Indonesian Journal of Pharmaceutical Science and Technology

Skin has a very important role in determining percutaneous absorption of active substance in topical administration. Study on percutaneous permeation of piroxicam from gel had been conducted using Franz Diffusion Cell with membrane model of shed snakeskin and cellulose. Piroxicam gels were made using Aqupec HV-505 base with 0; 2.5; 5; and 7.5% of DMSO as an enhancer. The results showed that the most stable gel preparation was the one with 5% DMSO (F2), so it was used for further investigation to which percutaneous permeation test. The permeation test was conducted in preparation without and with 5% DMSO (F2) in vitro through shed snakeskin and cellulose membranes. The results showed that F2 increased the permeation rate by as much as 0.0281% per minute. In comparison, the permeation rate of formulation without DMSO (F0) was 0.012% per minute.
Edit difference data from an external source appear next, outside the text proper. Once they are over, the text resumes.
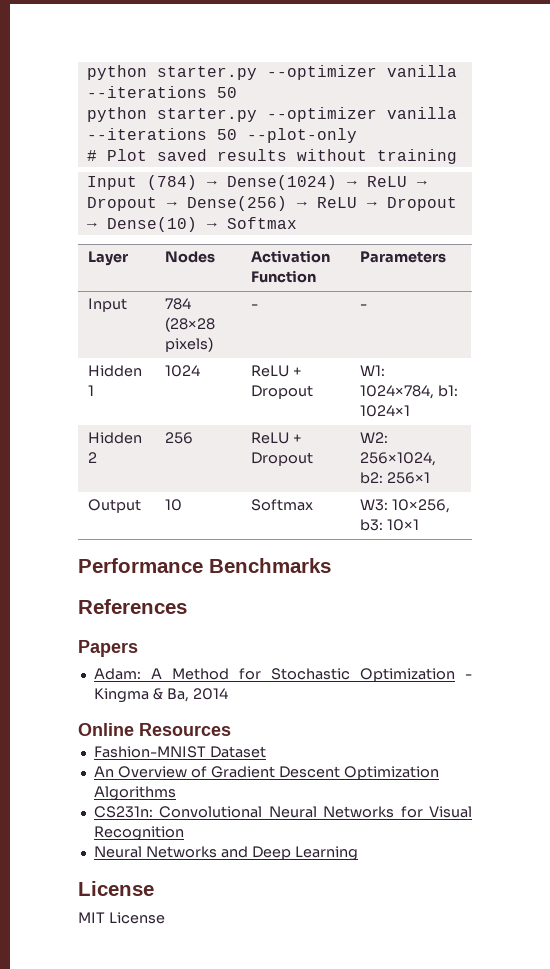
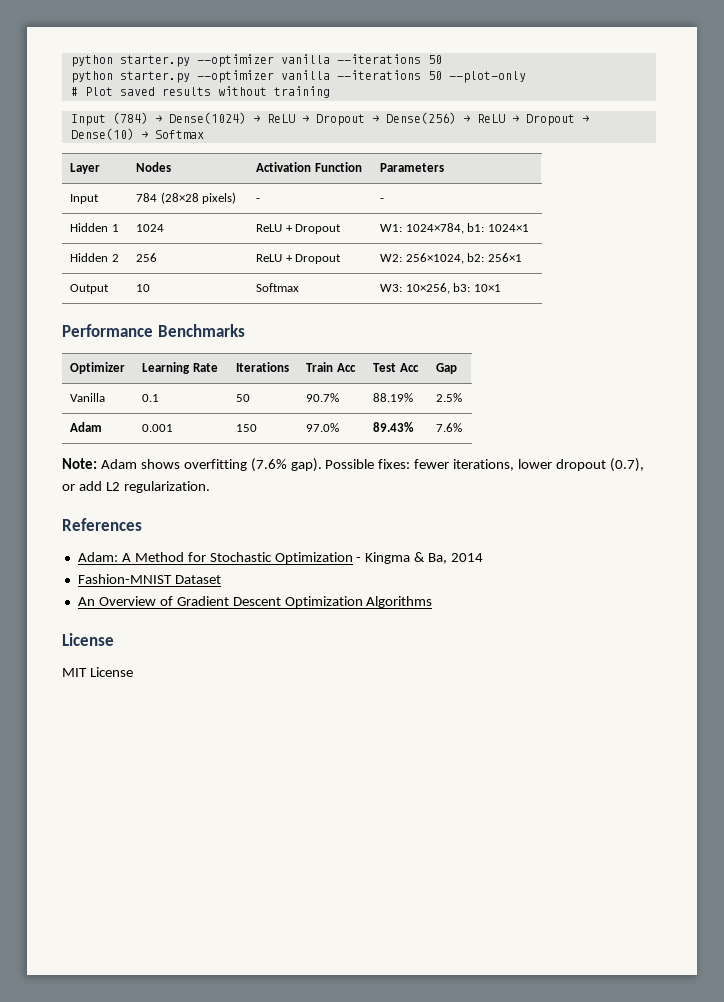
+ Optimizer | Learning Rate | Iterations | Train Acc | Test Acc | Gap
+ Vanilla | 0.1 | 50 | 90.7% | 88.19% | 2.5%
+ Adam | 0.001 | 150 | 97.0% | 89.43% | 7.6%
+ Note: Adam shows overfitting (7.6% gap). Possible fixes: fewer iterations, lower dropout (0.7), or add L2 regularization.
- Papers
- Online Resources
- CS231n: Convolutional Neural Networks for Visual Recognition
- Neural Networks and Deep Learning

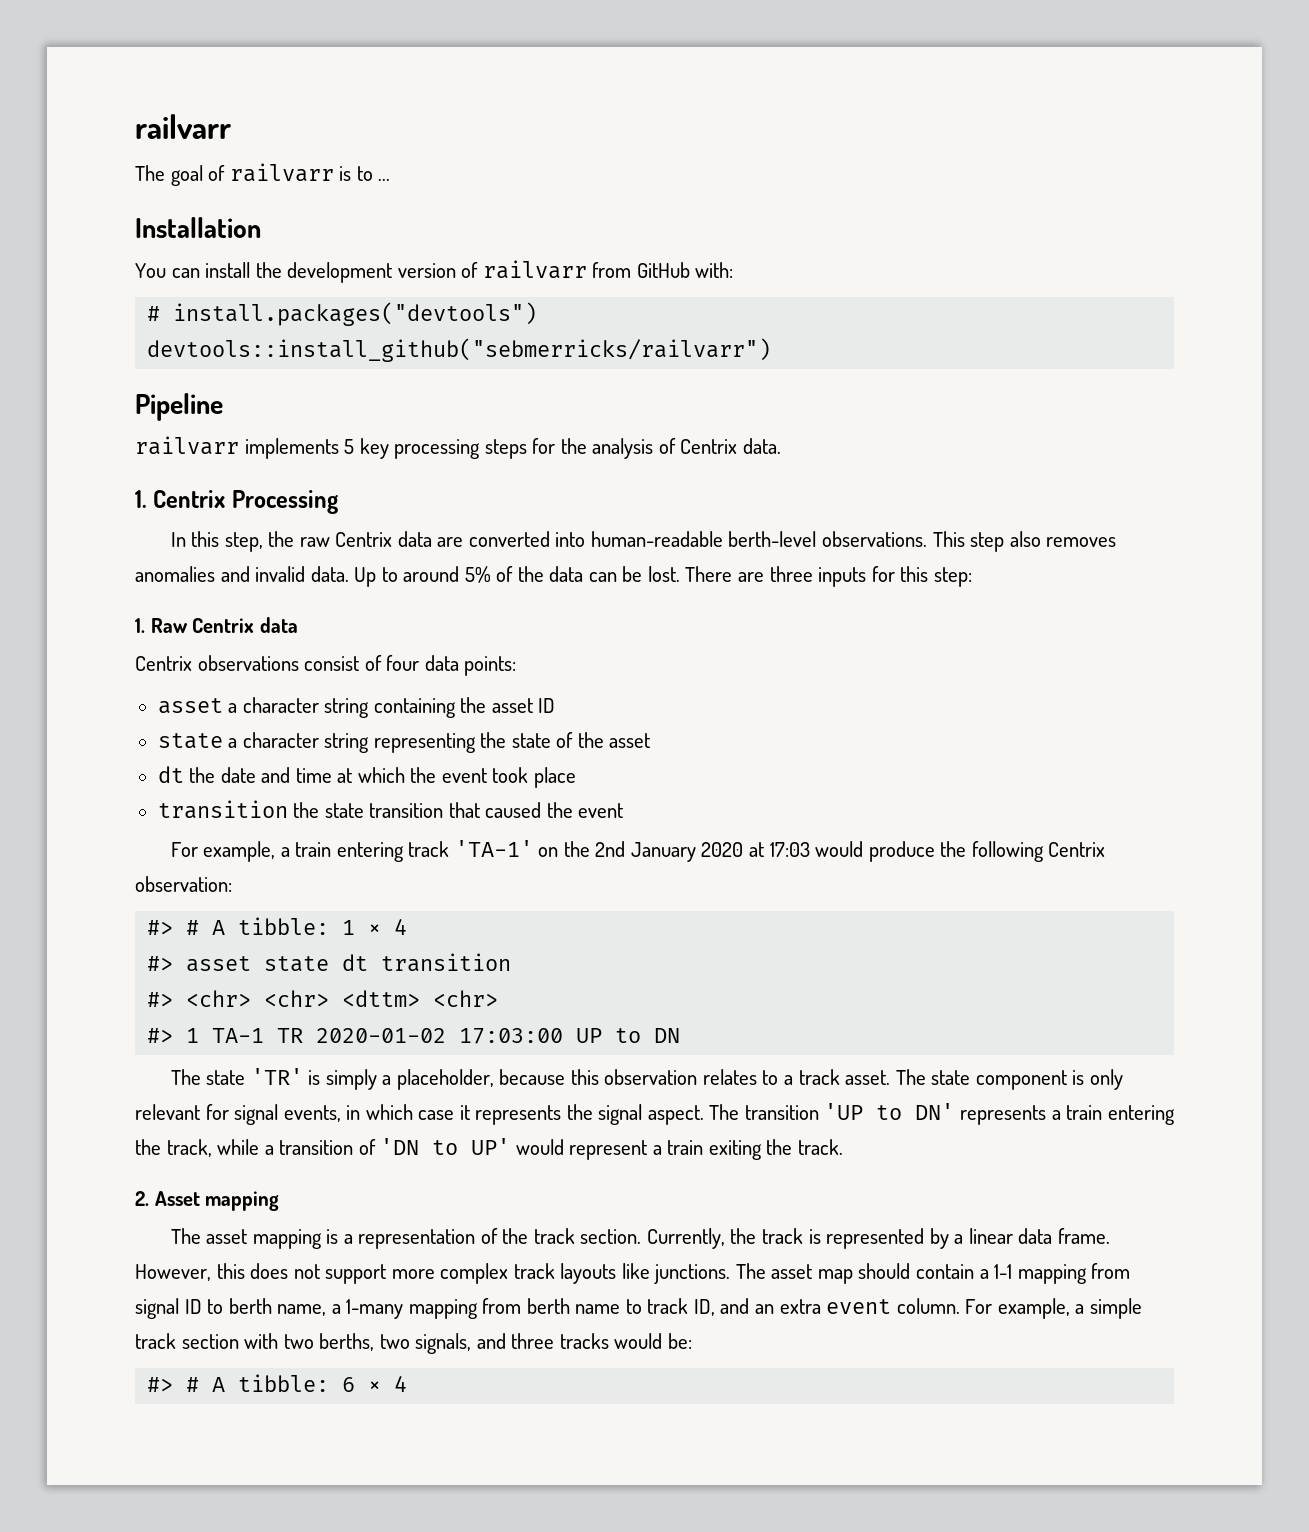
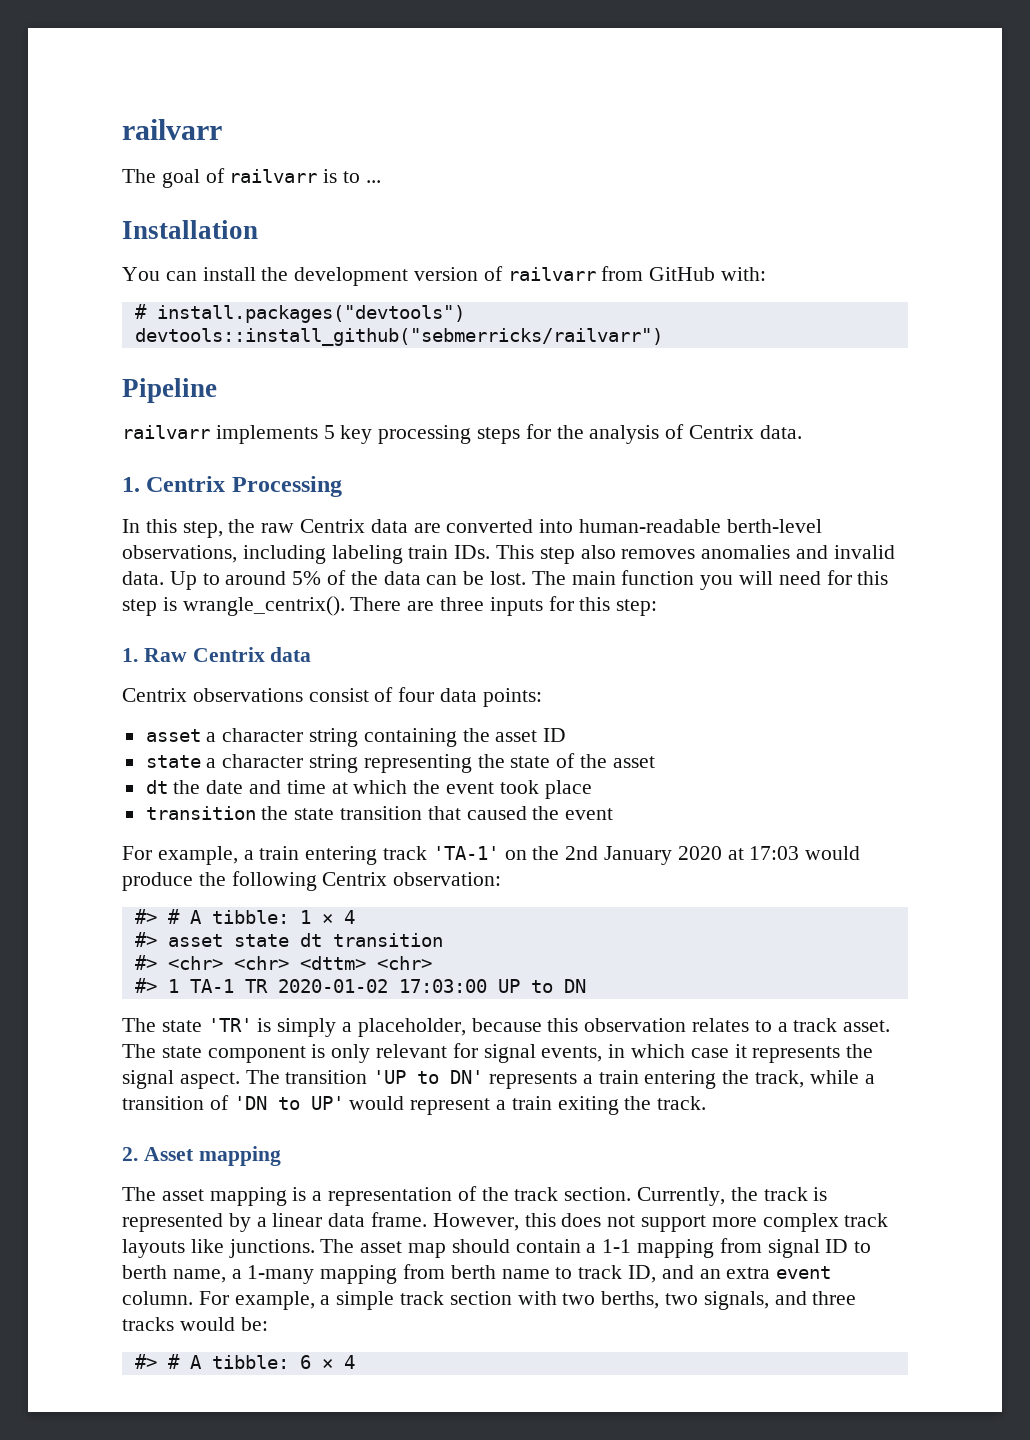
- In this step, the raw Centrix data are converted into human-readable berth-level observations. This step also removes anomalies and invalid data.
+ In this step, the raw Centrix data are converted into human-readable berth-level observations, including labeling train IDs. This step also removes anomalies and invalid data.
+ The main function you will need for this step is wrangle_centrix().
It can be concluded that DMSO can increase piroxicam penetration through shed snakeskin. Permeation study using cellulose membrane on formula F2 revealed permeation rate as much as 0.006% per minute whereas that without DMSO (F0) was 0.0112% per minute.

Keywords: DMSO, cellulose membrane, percutaneous permeation, piroxicam, shed snakeskin.

Dignesh, M., Ashish, D., Dinesh, R., Formulation design & development of piroxicam emulgel. Int. J. Pharm. Tec. Res., 2012, 4 (3), 1332–1344.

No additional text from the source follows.